## PROVIDED ENTRIES

%%

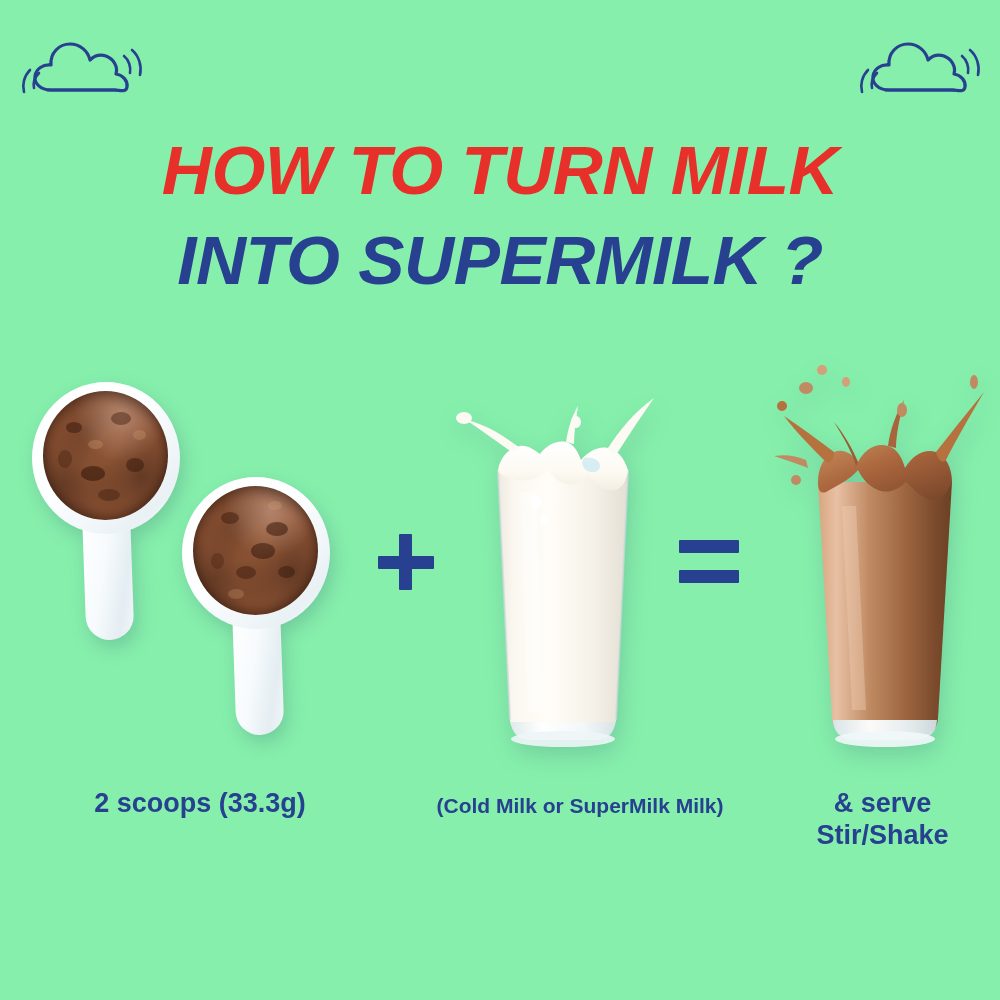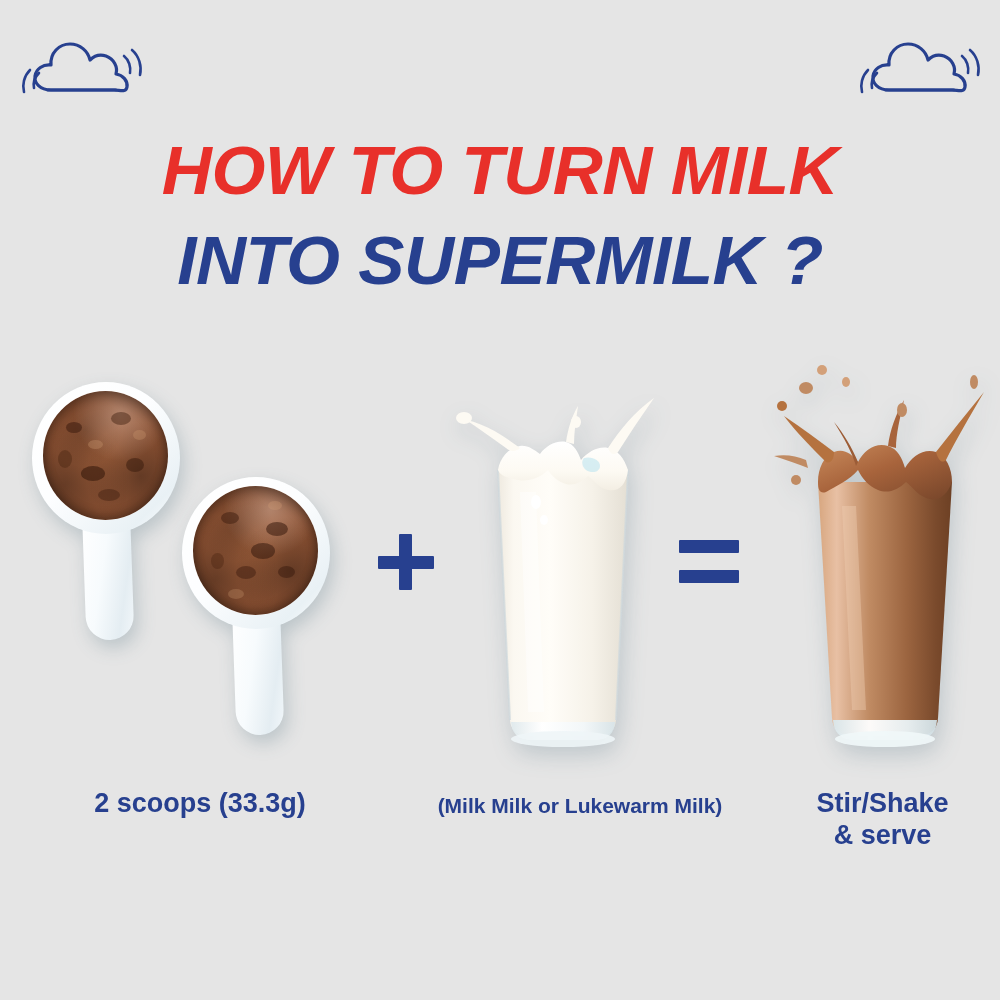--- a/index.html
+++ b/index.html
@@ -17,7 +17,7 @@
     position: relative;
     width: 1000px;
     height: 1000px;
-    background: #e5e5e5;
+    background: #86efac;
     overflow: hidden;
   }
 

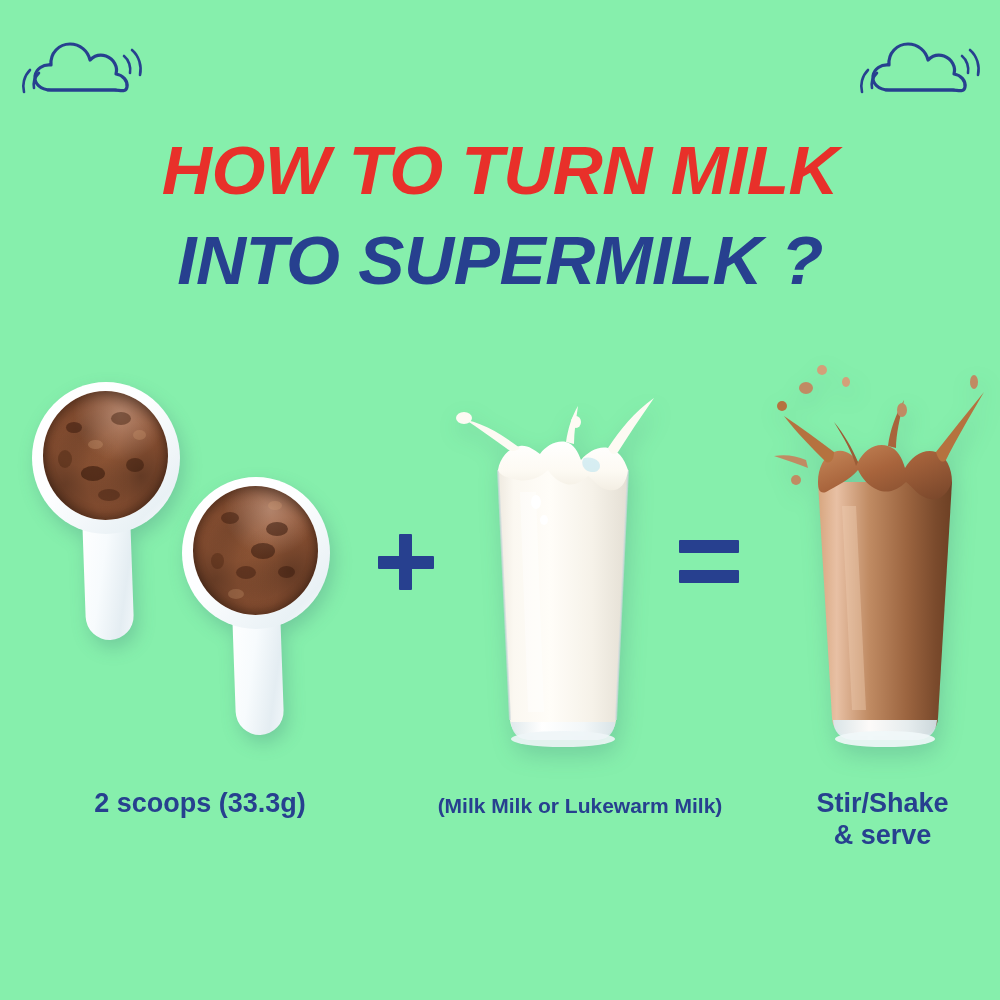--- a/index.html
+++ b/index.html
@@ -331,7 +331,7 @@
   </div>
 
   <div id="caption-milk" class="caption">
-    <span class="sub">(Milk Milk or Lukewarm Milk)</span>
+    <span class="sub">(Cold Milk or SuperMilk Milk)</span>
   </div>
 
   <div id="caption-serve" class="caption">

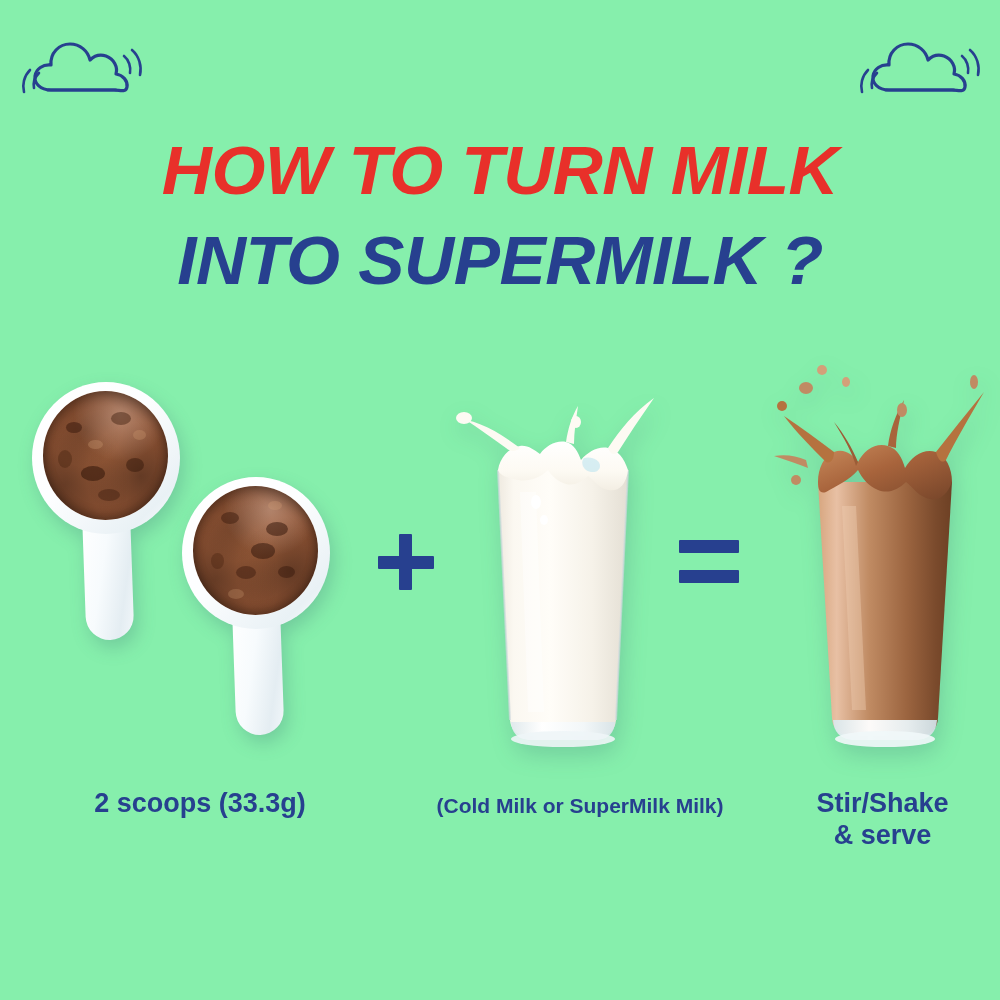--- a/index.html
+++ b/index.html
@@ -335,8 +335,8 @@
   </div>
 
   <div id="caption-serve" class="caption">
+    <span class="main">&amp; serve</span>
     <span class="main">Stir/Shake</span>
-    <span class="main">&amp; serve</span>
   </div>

%%

## DIRECTIONS FOR THIS TASK
Repeat the lines above precisely and skip every picture.

## SOLUTION TO THIS PROBLEM
--- a/index.html
+++ b/index.html
@@ -17,7 +17,7 @@
     position: relative;
     width: 1000px;
     height: 1000px;
-    background: #e5e5e5;
+    background: #86efac;
     overflow: hidden;
   }
 

--- a/index.html
+++ b/index.html
@@ -331,7 +331,7 @@
   </div>
 
   <div id="caption-milk" class="caption">
-    <span class="sub">(Milk Milk or Lukewarm Milk)</span>
+    <span class="sub">(Cold Milk or SuperMilk Milk)</span>
   </div>
 
   <div id="caption-serve" class="caption">

--- a/index.html
+++ b/index.html
@@ -335,8 +335,8 @@
   </div>
 
   <div id="caption-serve" class="caption">
+    <span class="main">&amp; serve</span>
     <span class="main">Stir/Shake</span>
-    <span class="main">&amp; serve</span>
   </div>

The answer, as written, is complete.